Working on my oil painting above this week I had in mind the yellow and gray color chords I enjoy so much in a watercolor by Burchfield like the one below.




Charles Burchfield, Sunshine During a Blizzard, watercolor, 1947-59



Last week I was in New Hampshire in the White Mountains. Previous trips to this area found me drawn to making vast panoramas of the most distant mountains. This time to my surprise it was close-up views of trees that grabbed me.



Philip Koch, vine charcoal drawing, 9 x 12", 2015

I find incredible lace-like rhythms in the New Hampshire forest.



Philip Koch, vine charcoal and white chalk drawing,
12 x 9" 2015

Even in this panoramic view below I ended up focusing less on the looming distant mountain in favor of the rising and falling movements of these spindly dark trees.

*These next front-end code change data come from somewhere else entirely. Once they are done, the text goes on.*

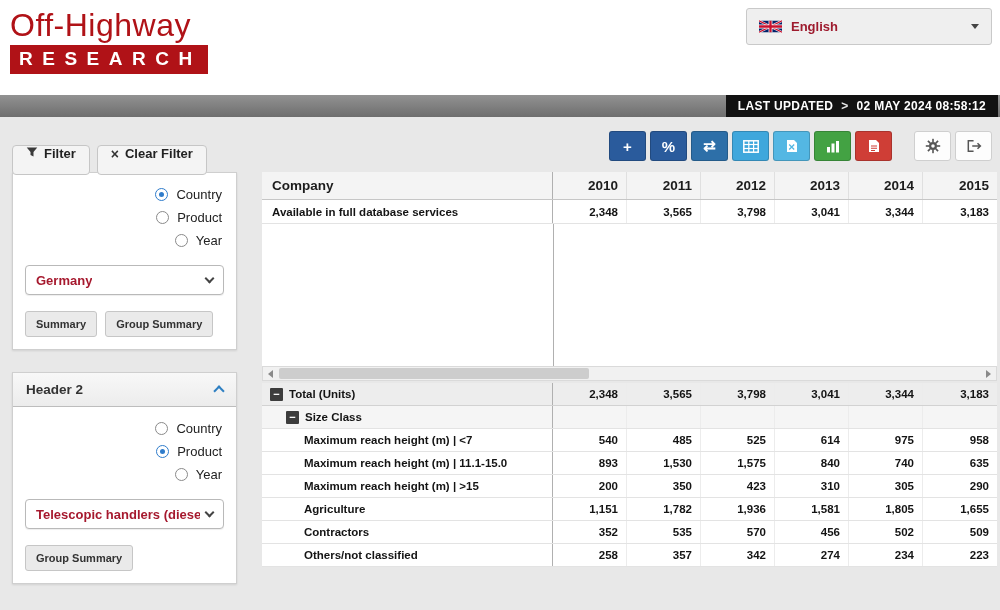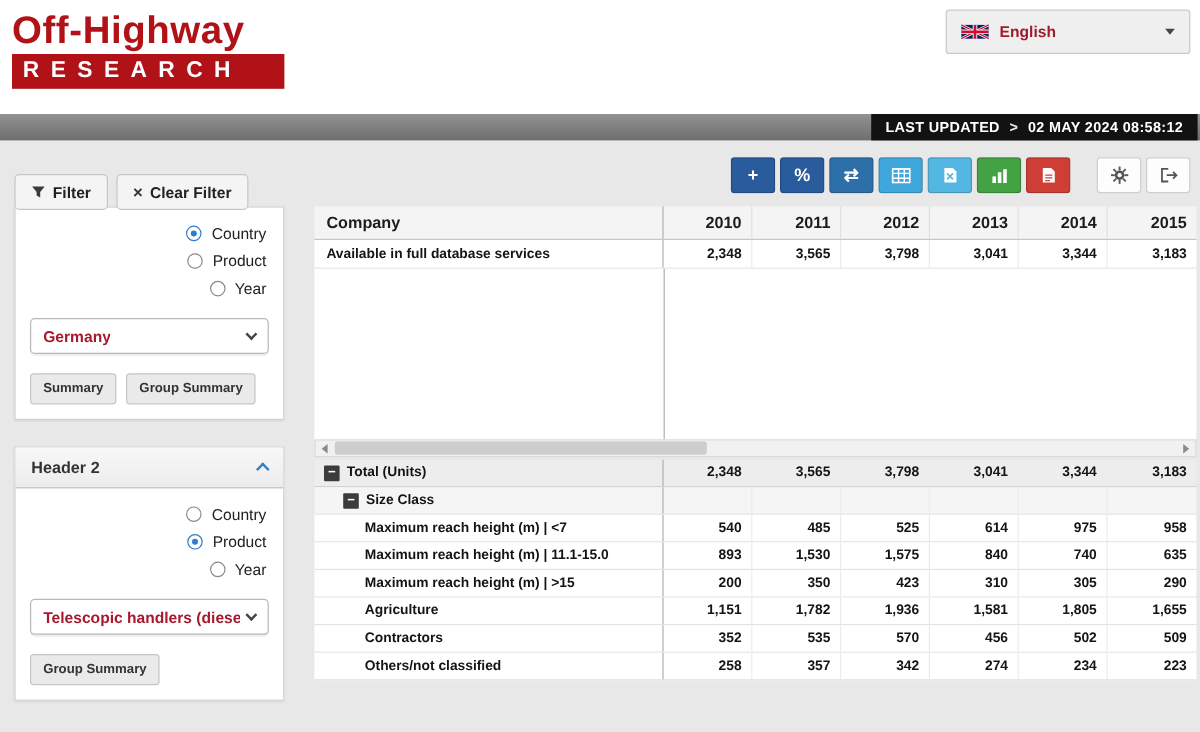"Off-Highway" .logo-line1 { font-weight: 700 -> 400 }
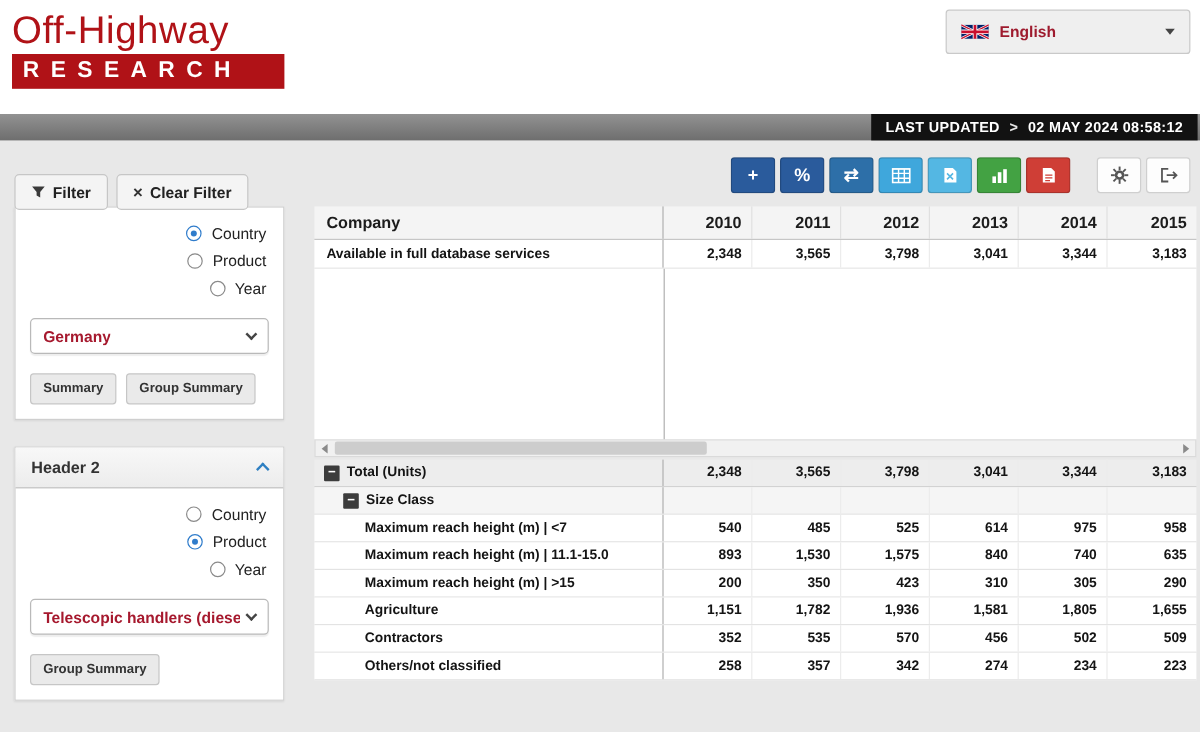"English" .lang-box { width: 204px -> 246px }
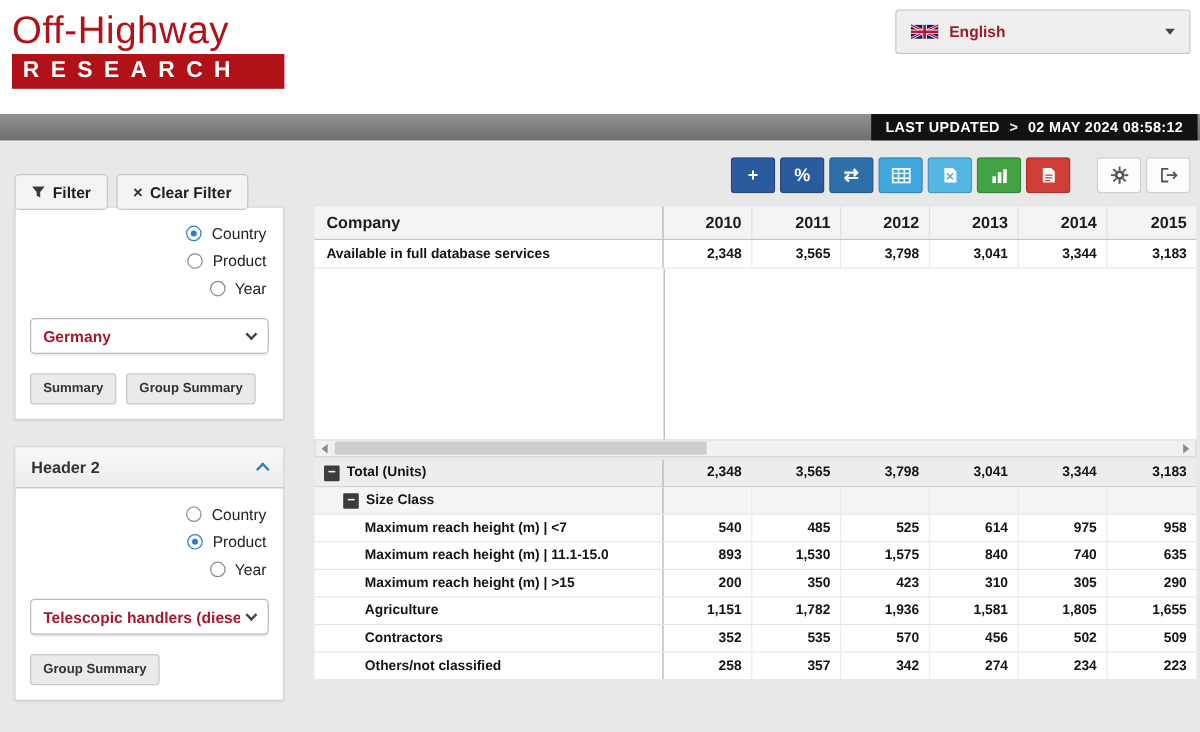"RESEARCH" .logo-line2 { width: 227px -> 198px }
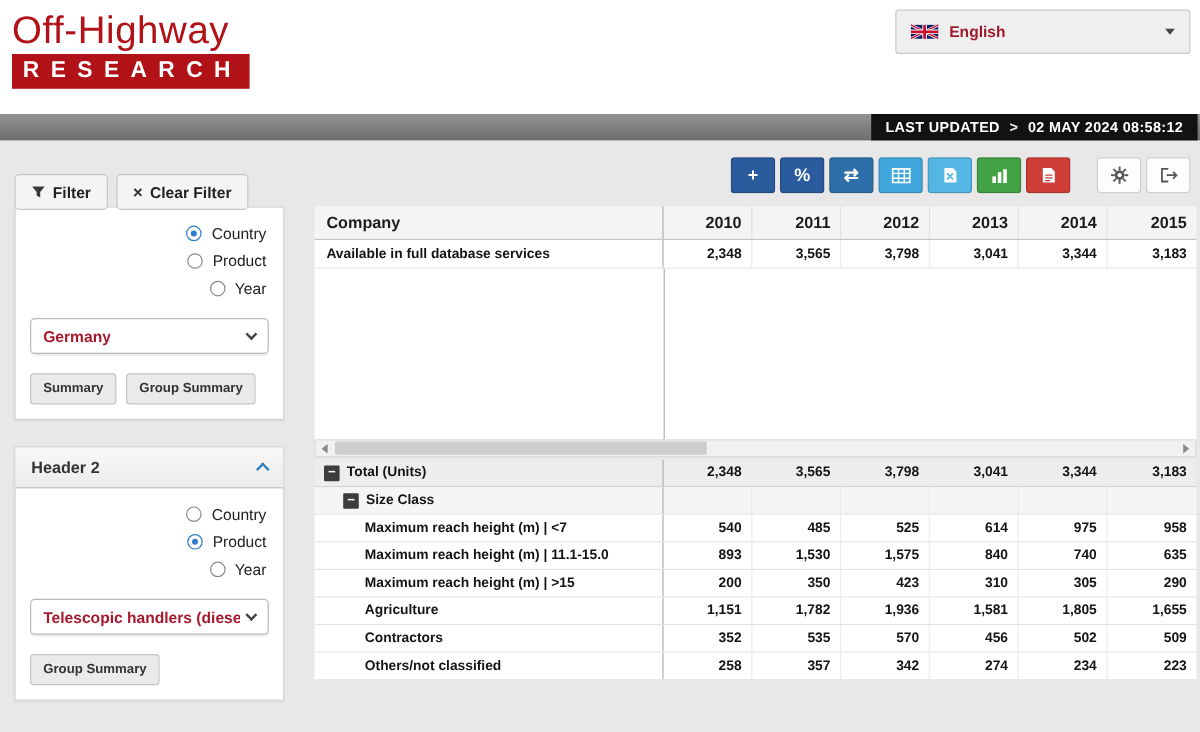"Filter" .fbtn { align-items: center -> flex-start }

Philip Koch, vine charcoal and white chalk drawing
7 x 10 1/2", 2015



 Philip Koch, vine charcoal drawing, 10 1/2 x 14", 2015


As a young artist I made careful copies of 19th century painters like John Constable and John Frederick Kensett. Learned at lot. When I arrived at BPAC I wondered why not do that again.



Left: Charles Burchfield, Early Spring Sunlight
watercolor, Burchfield Penney Art Center
Buffalo, NY. Right: Koch copy in progress

Perhaps I am the only person ever to make copies in oil from original Burchfield watercolors. Above is my trusty French easel
set up to copy a section of Burchfield's big watercolor Early Spring Sunlight in one of the BPAC studios. 





In July when I returned to BPAC  I made a new copy,  painting the intricate center section of Burchfield's very late painting, Early Spring.





Charles Burchfield, Early Spring, watercolor, 1966-67
Burchfiield Penney Art Center, Buffalo, NY



Here I am last week working in New Hampshire on a vine charcoal drawing. Though I was working alone, it was far from solitary. In the back of my mind I was envisioning what Burchfield might have done with the state's marvelous northern forests.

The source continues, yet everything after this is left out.